- Problem to solve -
All lines from the one containing "align-items: none ->" down to the one containing "border-radius: 11px ->", both ends included, are to be given again exactly; omit the rest of the listing below.

- Supplied entries -
========================================

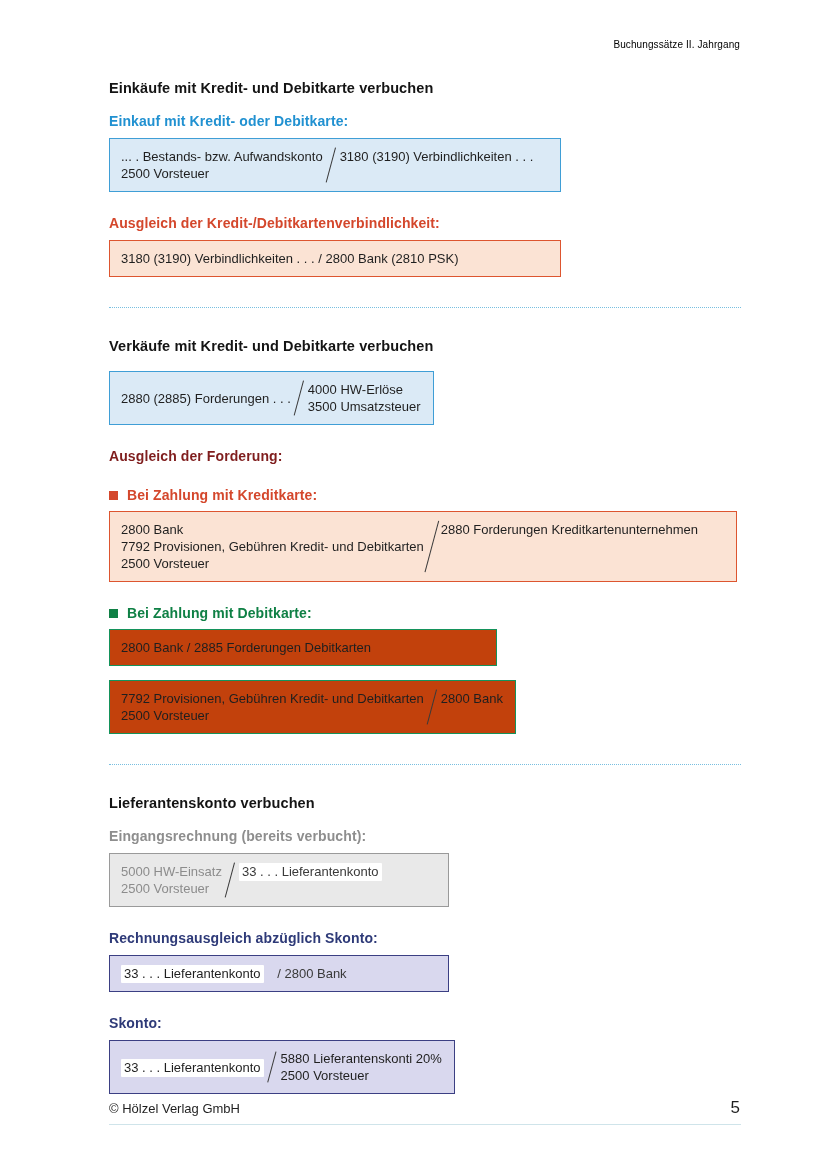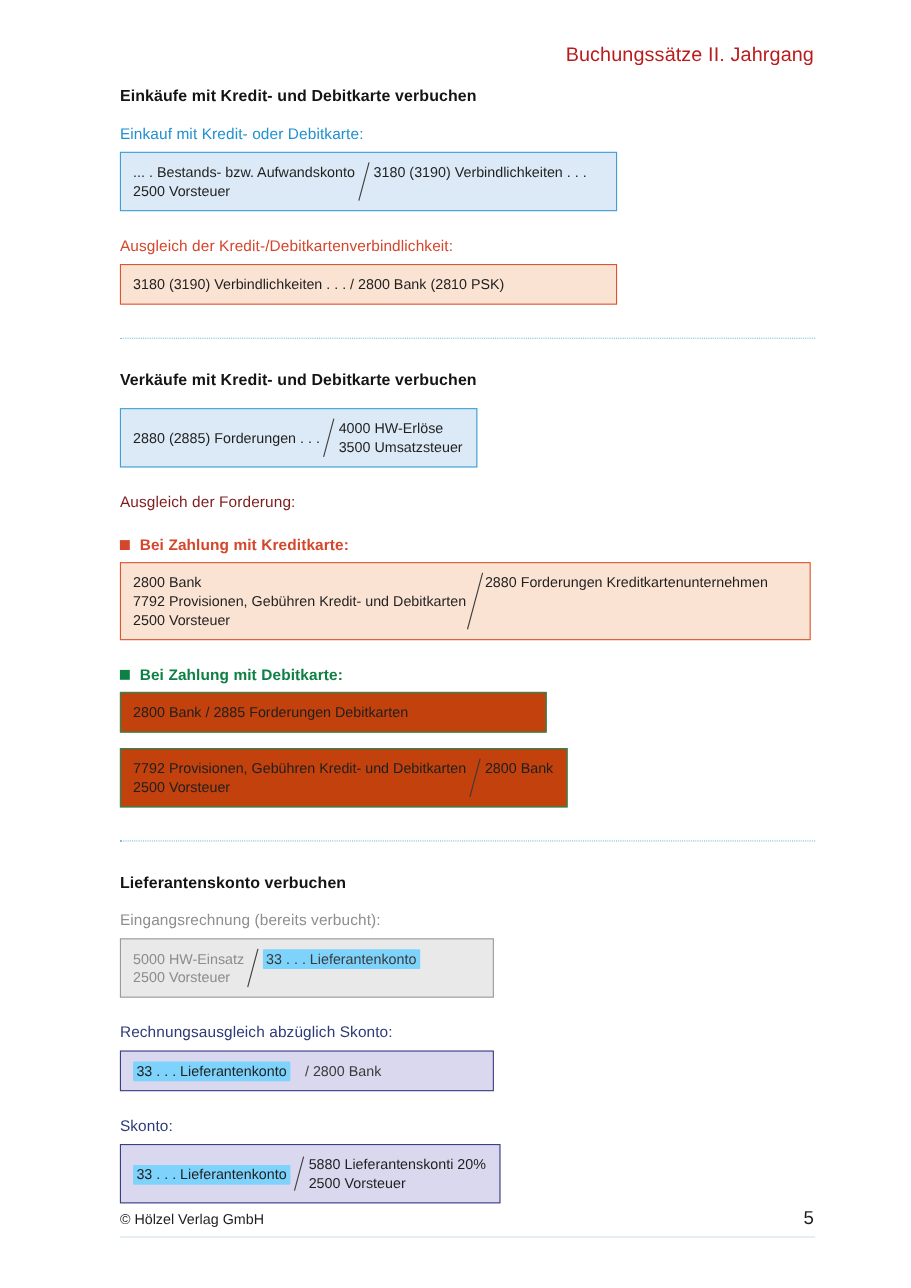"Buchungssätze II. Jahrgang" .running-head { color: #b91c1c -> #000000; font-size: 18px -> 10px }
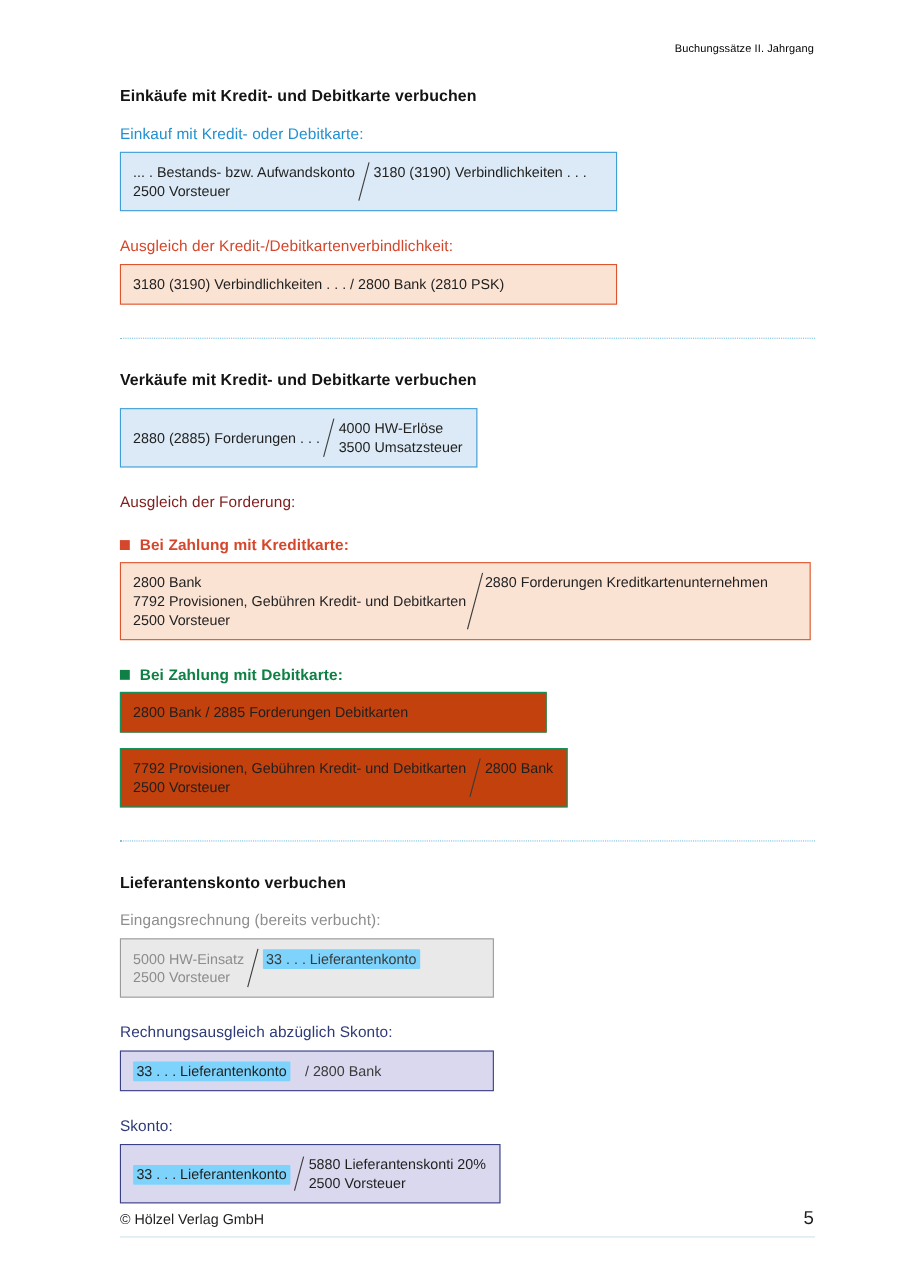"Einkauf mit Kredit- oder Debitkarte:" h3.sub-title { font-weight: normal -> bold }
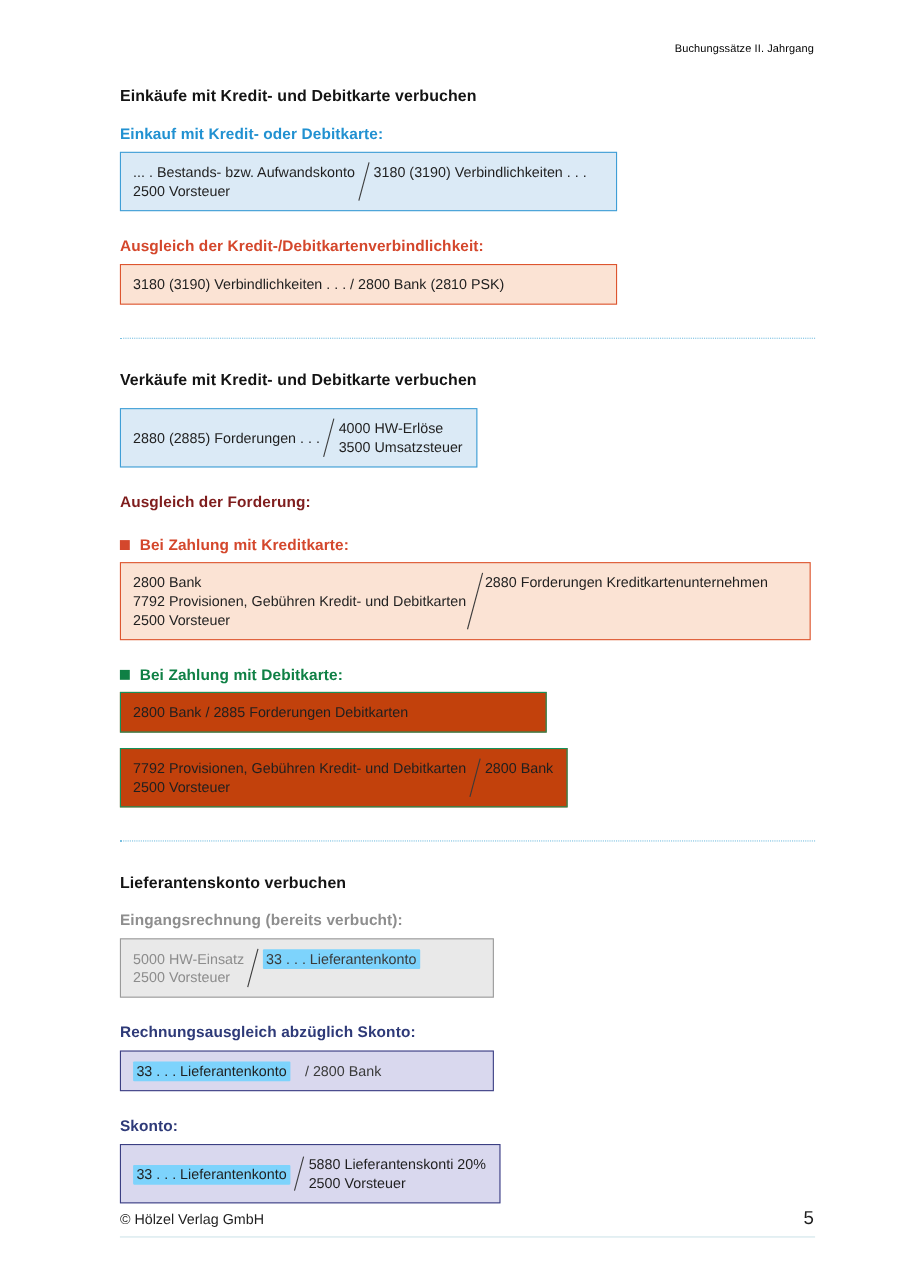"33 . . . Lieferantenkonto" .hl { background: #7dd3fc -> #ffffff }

========================================

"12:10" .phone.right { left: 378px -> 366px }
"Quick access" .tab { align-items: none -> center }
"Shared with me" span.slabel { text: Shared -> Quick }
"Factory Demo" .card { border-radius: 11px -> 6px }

========================================

- Solved exercise -
"Quick access" .tab { align-items: none -> center }
"Shared with me" span.slabel { text: Shared -> Quick }
"Factory Demo" .card { border-radius: 11px -> 6px }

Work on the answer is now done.